Как мы были молоды в эти минуты! Весь мир перестал существовать для нас. Но слишком быстро пришлось нам вернуться к суровой действительности, и мы принуждены были проститься холодными, равнодушными словами.
Уходя, он снова привел меня в отчаяние своими словами:
— О, милая, — сказал он, — ведь это — одно безумие! Завтра ты пожалеешь об этом, будешь упрекать меня!
И я не могла ему ответить, не могла сказать ему, как плохо он знает меня, если может предполагать подобное. Я не могла сказать ему, как вдруг все стало понятно и ясно в моей душе. Как только двери закрылись за ним, я решила все написать ему. Он должен знать, что у меня в душе. Он тогда не будет смешивать меня с теми праздными женщинами, цель которых — приятное препровождение времени и легкая игра в любовь.
«Я не выношу ничего половинчатого, — писала я, — я не признаю границ. Насколько я горда и самонадеянна, настолько я скучна и покорна, когда люблю. Да, мой друг, я не стану скрывать: я люблю тебя. Жуткая и прекрасная истина, непоколебимая, горькая правота! Ни одна сила не может меня спасти от тебя!» Я писала ему, что внешние условия не играют роли для меня, что я довольно жила на свете, чтобы знать, как мало все внешнее имеет значение для счастья. Я могу работать, не буду обременять его никогда; но я чувствую себя — его, вся — его, и его валя — моя во всем. Открыто, и честно, и вполне сознательно я пришла к нему и сказала: «Вот я вся! Распоряжайся мною. Советуй мне, повелевай!» Хорошо, прекрасно, если можно беречь покой других, но наши права — прежде всего!
Затем я поцеловала письмо и послала ему. Я стала спокойной и счастливой, довольная своим поступком. Теперь только я понимаю всю мою наивность. Тогда у меня была одна только мысль: быть цельной и честной, не мелкой и мелочной, как все скрывающие свою трусость под лицемерной болтовней о нравственности и обязанностях, как все те, кто ищет лишь забавы.
На другой день мы оба были приглашены в большое общество к нашим друзьям.
Мне кажется, что тысяча лет отделяет меня от этого вечера.
Вечером, когда я целовала на сон грядущий детей своих, меня охватило сильное желание сказать им, что с матерью их случилось нечто чудесное и что ее сердце громко стучит от счастья.
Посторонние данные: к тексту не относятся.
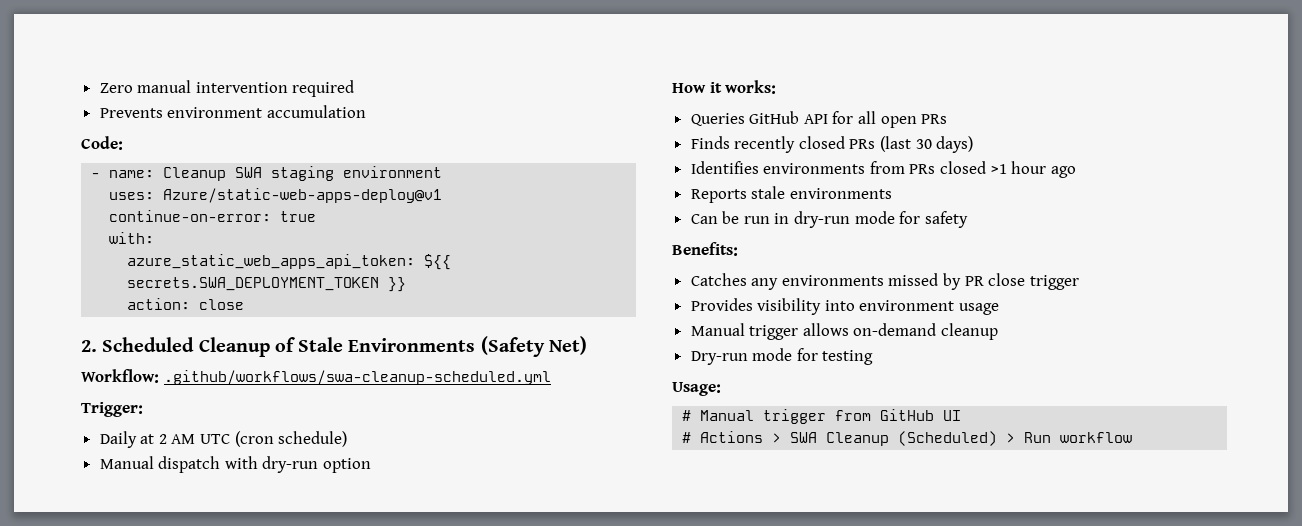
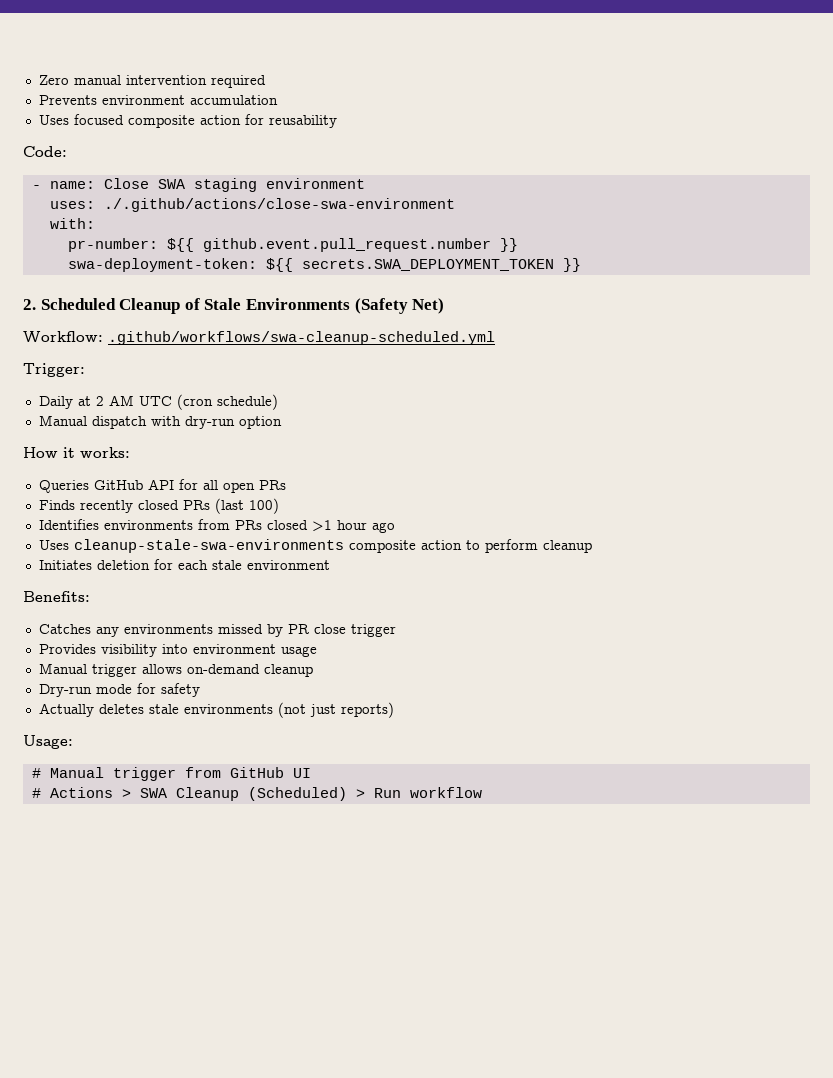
+ Uses focused composite action for reusability
- - name: Cleanup SWA staging environment
+ - name: Close SWA staging environment
- uses: Azure/static-web-apps-deploy@v1
- continue-on-error: true
+ uses: ./.github/actions/close-swa-environment
  with:
- azure_static_web_apps_api_token: ${{ secrets.SWA_DEPLOYMENT_TOKEN }}
+ pr-number: ${{ github.event.pull_request.number }}
+ swa-deployment-token: ${{ secrets.SWA_DEPLOYMENT_TOKEN }}
- action: close
- Finds recently closed PRs (last 30 days)
+ Finds recently closed PRs (last 100)
- Reports stale environments
- Can be run in dry-run mode for safety
+ Uses cleanup-stale-swa-environments composite action to perform cleanup
+ Initiates deletion for each stale environment
- Dry-run mode for testing
+ Dry-run mode for safety
+ Actually deletes stale environments (not just reports)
Совесть моя была легка и свободна, и моему мужу пришлось за столом выслушать много странного. После обеда я протянула ему руку и сказала: «Как жизнь чудесна!» Мне хотелось обнять его и сказать: лучший друг мой, радуйся вместе со мной! Да, если я могла бы с кем-либо поделиться всем, так только с ним. Он бы понял и простил, ему бы стало даже некоторым образом легче. Ведь он всегда говорил, что страдает от того, что изолирует меня от жизни. Да, он бы простил и понял, но все же это огорчило бы его! О, мой милый, добрый друг, вот почему я и молчу пока. Но почему бы тебе страдать от того, что я весела и счастлива, если мы уже не можем более дать друг другу счастья? Но ты будешь грустить, потому что нельзя ничего вычеркнуть из жизни, а когда-то я давала тебе так много. И знаешь ли ты, что и я безгранично страдаю от того, что причиняю тебе боль? Но есть нечто сильнее нас.